[Excerpts from a dataset]
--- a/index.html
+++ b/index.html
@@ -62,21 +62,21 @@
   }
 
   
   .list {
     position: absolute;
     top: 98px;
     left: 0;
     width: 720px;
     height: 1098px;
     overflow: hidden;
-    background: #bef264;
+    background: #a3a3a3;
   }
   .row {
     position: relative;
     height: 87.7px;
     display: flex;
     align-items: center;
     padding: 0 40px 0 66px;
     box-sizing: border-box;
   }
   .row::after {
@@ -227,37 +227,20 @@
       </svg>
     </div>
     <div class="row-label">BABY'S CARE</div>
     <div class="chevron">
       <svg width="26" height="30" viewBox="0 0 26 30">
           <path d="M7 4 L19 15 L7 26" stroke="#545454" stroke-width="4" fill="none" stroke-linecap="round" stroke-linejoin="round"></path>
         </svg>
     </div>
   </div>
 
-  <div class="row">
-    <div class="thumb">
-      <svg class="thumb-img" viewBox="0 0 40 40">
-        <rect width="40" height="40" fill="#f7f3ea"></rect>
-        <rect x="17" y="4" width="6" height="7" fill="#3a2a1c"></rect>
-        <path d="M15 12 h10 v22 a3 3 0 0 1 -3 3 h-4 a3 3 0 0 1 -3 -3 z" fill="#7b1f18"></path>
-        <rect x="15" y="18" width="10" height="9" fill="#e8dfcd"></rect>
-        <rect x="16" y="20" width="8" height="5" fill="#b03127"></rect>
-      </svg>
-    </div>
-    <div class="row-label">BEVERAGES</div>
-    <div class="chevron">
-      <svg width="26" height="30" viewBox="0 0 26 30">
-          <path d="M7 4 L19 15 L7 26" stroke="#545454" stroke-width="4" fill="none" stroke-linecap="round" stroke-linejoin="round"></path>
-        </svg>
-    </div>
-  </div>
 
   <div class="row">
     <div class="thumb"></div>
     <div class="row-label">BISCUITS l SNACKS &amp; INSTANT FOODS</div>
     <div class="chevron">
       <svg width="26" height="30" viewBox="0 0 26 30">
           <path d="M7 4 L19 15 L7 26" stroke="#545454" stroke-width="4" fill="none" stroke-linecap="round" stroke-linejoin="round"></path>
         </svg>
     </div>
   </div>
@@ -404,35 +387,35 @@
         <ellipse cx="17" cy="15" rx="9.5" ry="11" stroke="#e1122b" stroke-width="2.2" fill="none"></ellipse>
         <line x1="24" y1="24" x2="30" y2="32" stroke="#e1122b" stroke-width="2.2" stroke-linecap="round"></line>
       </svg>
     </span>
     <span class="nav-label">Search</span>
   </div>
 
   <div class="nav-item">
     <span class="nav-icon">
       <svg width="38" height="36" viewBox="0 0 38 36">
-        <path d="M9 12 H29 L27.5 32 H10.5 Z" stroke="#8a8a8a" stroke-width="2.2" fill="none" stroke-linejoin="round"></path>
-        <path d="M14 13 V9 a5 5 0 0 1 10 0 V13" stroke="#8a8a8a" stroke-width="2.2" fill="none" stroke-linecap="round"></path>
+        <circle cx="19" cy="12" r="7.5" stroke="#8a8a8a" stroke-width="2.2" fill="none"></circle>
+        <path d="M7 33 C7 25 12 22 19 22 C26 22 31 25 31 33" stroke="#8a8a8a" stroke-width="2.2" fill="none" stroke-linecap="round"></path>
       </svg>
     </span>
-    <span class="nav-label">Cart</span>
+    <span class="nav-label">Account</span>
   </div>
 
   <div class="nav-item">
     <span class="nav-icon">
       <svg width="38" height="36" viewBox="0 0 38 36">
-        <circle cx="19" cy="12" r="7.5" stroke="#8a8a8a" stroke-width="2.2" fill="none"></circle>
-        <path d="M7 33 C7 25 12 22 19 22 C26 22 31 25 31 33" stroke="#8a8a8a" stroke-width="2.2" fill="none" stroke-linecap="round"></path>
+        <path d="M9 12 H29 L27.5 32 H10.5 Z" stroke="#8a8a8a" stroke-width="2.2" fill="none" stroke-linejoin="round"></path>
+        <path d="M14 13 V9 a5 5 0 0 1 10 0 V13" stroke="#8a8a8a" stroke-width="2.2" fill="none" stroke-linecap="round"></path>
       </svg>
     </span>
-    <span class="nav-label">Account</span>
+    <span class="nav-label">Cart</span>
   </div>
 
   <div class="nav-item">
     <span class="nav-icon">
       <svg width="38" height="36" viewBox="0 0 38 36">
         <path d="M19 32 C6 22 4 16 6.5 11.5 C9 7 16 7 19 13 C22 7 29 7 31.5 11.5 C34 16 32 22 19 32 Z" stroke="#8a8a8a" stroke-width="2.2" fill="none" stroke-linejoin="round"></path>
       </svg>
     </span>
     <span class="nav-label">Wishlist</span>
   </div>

Exercise directions — The records above are to be transcribed exactly, with nothing left out.

Task result —
--- a/index.html
+++ b/index.html
@@ -62,21 +62,21 @@
   }
 
   
   .list {
     position: absolute;
     top: 98px;
     left: 0;
     width: 720px;
     height: 1098px;
     overflow: hidden;
-    background: #bef264;
+    background: #a3a3a3;
   }
   .row {
     position: relative;
     height: 87.7px;
     display: flex;
     align-items: center;
     padding: 0 40px 0 66px;
     box-sizing: border-box;
   }
   .row::after {
@@ -227,37 +227,20 @@
       </svg>
     </div>
     <div class="row-label">BABY'S CARE</div>
     <div class="chevron">
       <svg width="26" height="30" viewBox="0 0 26 30">
           <path d="M7 4 L19 15 L7 26" stroke="#545454" stroke-width="4" fill="none" stroke-linecap="round" stroke-linejoin="round"></path>
         </svg>
     </div>
   </div>
 
-  <div class="row">
-    <div class="thumb">
-      <svg class="thumb-img" viewBox="0 0 40 40">
-        <rect width="40" height="40" fill="#f7f3ea"></rect>
-        <rect x="17" y="4" width="6" height="7" fill="#3a2a1c"></rect>
-        <path d="M15 12 h10 v22 a3 3 0 0 1 -3 3 h-4 a3 3 0 0 1 -3 -3 z" fill="#7b1f18"></path>
-        <rect x="15" y="18" width="10" height="9" fill="#e8dfcd"></rect>
-        <rect x="16" y="20" width="8" height="5" fill="#b03127"></rect>
-      </svg>
-    </div>
-    <div class="row-label">BEVERAGES</div>
-    <div class="chevron">
-      <svg width="26" height="30" viewBox="0 0 26 30">
-          <path d="M7 4 L19 15 L7 26" stroke="#545454" stroke-width="4" fill="none" stroke-linecap="round" stroke-linejoin="round"></path>
-        </svg>
-    </div>
-  </div>
 
   <div class="row">
     <div class="thumb"></div>
     <div class="row-label">BISCUITS l SNACKS &amp; INSTANT FOODS</div>
     <div class="chevron">
       <svg width="26" height="30" viewBox="0 0 26 30">
           <path d="M7 4 L19 15 L7 26" stroke="#545454" stroke-width="4" fill="none" stroke-linecap="round" stroke-linejoin="round"></path>
         </svg>
     </div>
   </div>
@@ -404,35 +387,35 @@
         <ellipse cx="17" cy="15" rx="9.5" ry="11" stroke="#e1122b" stroke-width="2.2" fill="none"></ellipse>
         <line x1="24" y1="24" x2="30" y2="32" stroke="#e1122b" stroke-width="2.2" stroke-linecap="round"></line>
       </svg>
     </span>
     <span class="nav-label">Search</span>
   </div>
 
   <div class="nav-item">
     <span class="nav-icon">
       <svg width="38" height="36" viewBox="0 0 38 36">
-        <path d="M9 12 H29 L27.5 32 H10.5 Z" stroke="#8a8a8a" stroke-width="2.2" fill="none" stroke-linejoin="round"></path>
-        <path d="M14 13 V9 a5 5 0 0 1 10 0 V13" stroke="#8a8a8a" stroke-width="2.2" fill="none" stroke-linecap="round"></path>
+        <circle cx="19" cy="12" r="7.5" stroke="#8a8a8a" stroke-width="2.2" fill="none"></circle>
+        <path d="M7 33 C7 25 12 22 19 22 C26 22 31 25 31 33" stroke="#8a8a8a" stroke-width="2.2" fill="none" stroke-linecap="round"></path>
       </svg>
     </span>
-    <span class="nav-label">Cart</span>
+    <span class="nav-label">Account</span>
   </div>
 
   <div class="nav-item">
     <span class="nav-icon">
       <svg width="38" height="36" viewBox="0 0 38 36">
-        <circle cx="19" cy="12" r="7.5" stroke="#8a8a8a" stroke-width="2.2" fill="none"></circle>
-        <path d="M7 33 C7 25 12 22 19 22 C26 22 31 25 31 33" stroke="#8a8a8a" stroke-width="2.2" fill="none" stroke-linecap="round"></path>
+        <path d="M9 12 H29 L27.5 32 H10.5 Z" stroke="#8a8a8a" stroke-width="2.2" fill="none" stroke-linejoin="round"></path>
+        <path d="M14 13 V9 a5 5 0 0 1 10 0 V13" stroke="#8a8a8a" stroke-width="2.2" fill="none" stroke-linecap="round"></path>
       </svg>
     </span>
-    <span class="nav-label">Account</span>
+    <span class="nav-label">Cart</span>
   </div>
 
   <div class="nav-item">
     <span class="nav-icon">
       <svg width="38" height="36" viewBox="0 0 38 36">
         <path d="M19 32 C6 22 4 16 6.5 11.5 C9 7 16 7 19 13 C22 7 29 7 31.5 11.5 C34 16 32 22 19 32 Z" stroke="#8a8a8a" stroke-width="2.2" fill="none" stroke-linejoin="round"></path>
       </svg>
     </span>
     <span class="nav-label">Wishlist</span>
   </div>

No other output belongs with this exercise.